How to Add Stops in Google Maps: A Complete Guide

Planning a road trip or running errands across town? Google Maps lets you add multiple stops to a single route, so you're not constantly re-entering destinations mid-drive. The feature works across Android and iOS, though the exact steps vary slightly depending on your device and app version.

What "Adding a Stop" Actually Means in Google Maps

When you add a stop in Google Maps, you're building a multi-destination route — a sequential list of waypoints the app will navigate you through in order. Each stop is a discrete destination, and Google Maps calculates the fastest path between all of them based on current traffic conditions.

This is different from simply searching for a place. You're telling the app: go here, then here, then here — and it handles the routing logic between each point automatically.

How to Add Stops Before You Start Navigation

The most straightforward method is building your full route before you hit "Start."

  1. Open Google Maps and search for your first destination
  2. Tap Directions
  3. Tap the three-dot menu (⋮) in the upper right corner of the directions screen
  4. Select Add stop
  5. Search for your next destination and tap to confirm
  6. Repeat for additional stops (up to 9 waypoints total, including start and end)
  7. Drag and reorder stops using the handle icon if needed
  8. Tap Done, then Start

On iOS, the layout is nearly identical, though button placement may differ slightly depending on your screen size and app version.

How to Add a Stop During Active Navigation 🗺️

You can also add stops while you're already driving — useful when plans change on the fly.

  1. During active navigation, tap the search bar or the magnifying glass at the bottom of the screen
  2. Search for the new stop (gas station, restaurant, etc.)
  3. Tap the location in results
  4. Select Add Stop from the options that appear

Google Maps will recalculate your route to include the new stop while keeping your final destination intact. This real-time adjustment factors in current traffic, so estimated arrival times update immediately.

Reordering and Removing Stops

Once stops are added, you're not locked in:

  • Reorder: Hold and drag the grip handle (the three horizontal lines) next to any stop to move it up or down in the sequence
  • Remove: Tap the X next to a stop to delete it from the route
  • Replace: Tap an existing stop and type a new location to swap it out

Google Maps recalculates the route each time you make a change.

The 9-Stop Limit and What It Means Practically

Google Maps currently supports up to 9 destinations per route (including your starting point). For most everyday use cases — grocery runs, multi-client work routes, road trip legs — this is plenty. For complex logistics or delivery routing across dozens of stops, dedicated route optimization tools handle larger workloads more effectively.

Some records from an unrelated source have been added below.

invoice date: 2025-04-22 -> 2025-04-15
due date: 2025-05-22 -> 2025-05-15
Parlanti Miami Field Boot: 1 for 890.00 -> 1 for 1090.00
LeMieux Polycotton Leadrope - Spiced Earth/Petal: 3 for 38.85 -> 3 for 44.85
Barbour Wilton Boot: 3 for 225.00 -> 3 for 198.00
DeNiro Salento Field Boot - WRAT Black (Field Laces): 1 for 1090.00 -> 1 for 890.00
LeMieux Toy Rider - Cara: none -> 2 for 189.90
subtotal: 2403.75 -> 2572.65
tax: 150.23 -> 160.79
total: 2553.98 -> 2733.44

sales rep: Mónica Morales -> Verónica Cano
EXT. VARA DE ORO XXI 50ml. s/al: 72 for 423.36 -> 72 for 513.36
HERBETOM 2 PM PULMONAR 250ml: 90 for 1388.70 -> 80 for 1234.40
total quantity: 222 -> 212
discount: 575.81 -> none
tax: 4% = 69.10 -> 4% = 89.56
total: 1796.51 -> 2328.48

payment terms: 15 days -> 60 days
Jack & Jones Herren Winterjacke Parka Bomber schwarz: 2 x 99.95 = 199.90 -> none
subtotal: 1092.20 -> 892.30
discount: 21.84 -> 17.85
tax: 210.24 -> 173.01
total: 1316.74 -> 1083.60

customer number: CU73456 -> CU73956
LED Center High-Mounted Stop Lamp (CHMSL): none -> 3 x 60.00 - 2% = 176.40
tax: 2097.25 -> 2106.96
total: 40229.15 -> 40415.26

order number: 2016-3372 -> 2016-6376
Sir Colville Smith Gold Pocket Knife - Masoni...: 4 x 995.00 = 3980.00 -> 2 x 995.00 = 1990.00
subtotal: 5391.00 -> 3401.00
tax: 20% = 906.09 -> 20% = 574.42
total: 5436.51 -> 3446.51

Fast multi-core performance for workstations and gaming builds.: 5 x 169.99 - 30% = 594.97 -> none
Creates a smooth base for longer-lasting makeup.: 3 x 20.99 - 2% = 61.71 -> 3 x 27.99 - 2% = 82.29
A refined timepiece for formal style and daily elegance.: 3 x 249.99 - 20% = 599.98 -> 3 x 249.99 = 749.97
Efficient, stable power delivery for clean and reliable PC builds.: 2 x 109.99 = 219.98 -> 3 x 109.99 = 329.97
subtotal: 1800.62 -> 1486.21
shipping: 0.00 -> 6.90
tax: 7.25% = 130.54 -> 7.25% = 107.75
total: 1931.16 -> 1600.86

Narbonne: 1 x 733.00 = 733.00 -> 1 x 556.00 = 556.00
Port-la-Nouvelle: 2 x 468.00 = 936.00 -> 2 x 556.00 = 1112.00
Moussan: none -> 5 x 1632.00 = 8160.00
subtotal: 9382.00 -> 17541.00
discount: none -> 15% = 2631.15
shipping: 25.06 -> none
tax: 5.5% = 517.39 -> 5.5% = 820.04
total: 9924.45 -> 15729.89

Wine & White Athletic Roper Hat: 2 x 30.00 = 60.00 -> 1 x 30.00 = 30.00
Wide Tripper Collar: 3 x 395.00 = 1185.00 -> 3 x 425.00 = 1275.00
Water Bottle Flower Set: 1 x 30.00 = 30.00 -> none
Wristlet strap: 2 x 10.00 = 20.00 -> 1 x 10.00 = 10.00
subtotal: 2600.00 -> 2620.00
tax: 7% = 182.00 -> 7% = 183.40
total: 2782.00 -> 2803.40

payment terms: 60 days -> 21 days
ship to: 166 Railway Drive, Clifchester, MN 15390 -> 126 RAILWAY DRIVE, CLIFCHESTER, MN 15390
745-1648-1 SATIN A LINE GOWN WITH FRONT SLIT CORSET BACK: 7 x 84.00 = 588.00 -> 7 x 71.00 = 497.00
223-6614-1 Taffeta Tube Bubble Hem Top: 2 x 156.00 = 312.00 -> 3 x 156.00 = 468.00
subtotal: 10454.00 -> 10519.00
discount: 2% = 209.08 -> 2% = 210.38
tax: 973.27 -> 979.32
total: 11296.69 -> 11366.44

Factors That Affect How This Feature Behaves

Not everyone's experience with multi-stop routing looks the same. Several variables shape how the feature performs:

VariableHow It Affects the Experience
App versionOlder versions may have a slightly different UI layout
Platform (Android vs iOS)Minor interface differences, same core functionality
Google accountSigned-in users get saved places, location history suggestions
ConnectivityOffline maps don't support full multi-stop routing
Route complexityTraffic data accuracy varies by region and time of day

Stops vs. Waypoints: Is There a Difference?

In Google Maps, these terms are used interchangeably. A stop and a waypoint refer to the same thing — an intermediate destination between your starting point and final destination. Some third-party apps and GPS devices distinguish between a "stop" (where you park and exit) and a "waypoint" (a pass-through point), but Google Maps treats every added location as a stop you navigate to directly.

When Multi-Stop Routing Works Best — and When It Gets Complicated 📍

Multi-stop routing in Google Maps is optimized for navigation, not for route efficiency. The app will route you to stops in the order you've set them — it won't automatically rearrange stops to minimize total drive time or distance. That responsibility falls on you.

If you're doing something like planning a road trip where stop order is flexible, manually testing different sequences in the app (or using a route optimizer before importing to Maps) can reveal meaningful differences in total travel time.

For commuters, delivery drivers, or field service workers making the same multi-stop runs regularly, the order you input stops matters more than it might seem — a poorly sequenced 5-stop route can add 20–30 minutes compared to a well-ordered one, depending on geography and traffic patterns.

Saved Routes and Syncing Across Devices

If you're signed into your Google account, planned routes sync across your devices. You can build a multi-stop route on desktop at maps.google.com, and it will be accessible on your phone — helpful for pre-trip planning on a larger screen.

However, saved routes with multiple stops aren't a native feature the way saved places are. Once you close the app or end navigation, the multi-stop sequence doesn't persist automatically. Some users work around this by saving each stop as a list in "Saved Places" and rebuilding the route when needed.

What Shapes Your Specific Experience

Whether adding stops in Google Maps feels seamless or slightly clunky depends on a combination of things: how many stops you're working with, whether you're building the route ahead of time or adjusting mid-drive, how familiar you are with the interface, and what kind of routing you actually need — leisure travel, daily errands, or something more structured. The tool is capable across all of these, but how well it fits your particular workflow is something only your actual use pattern can answer.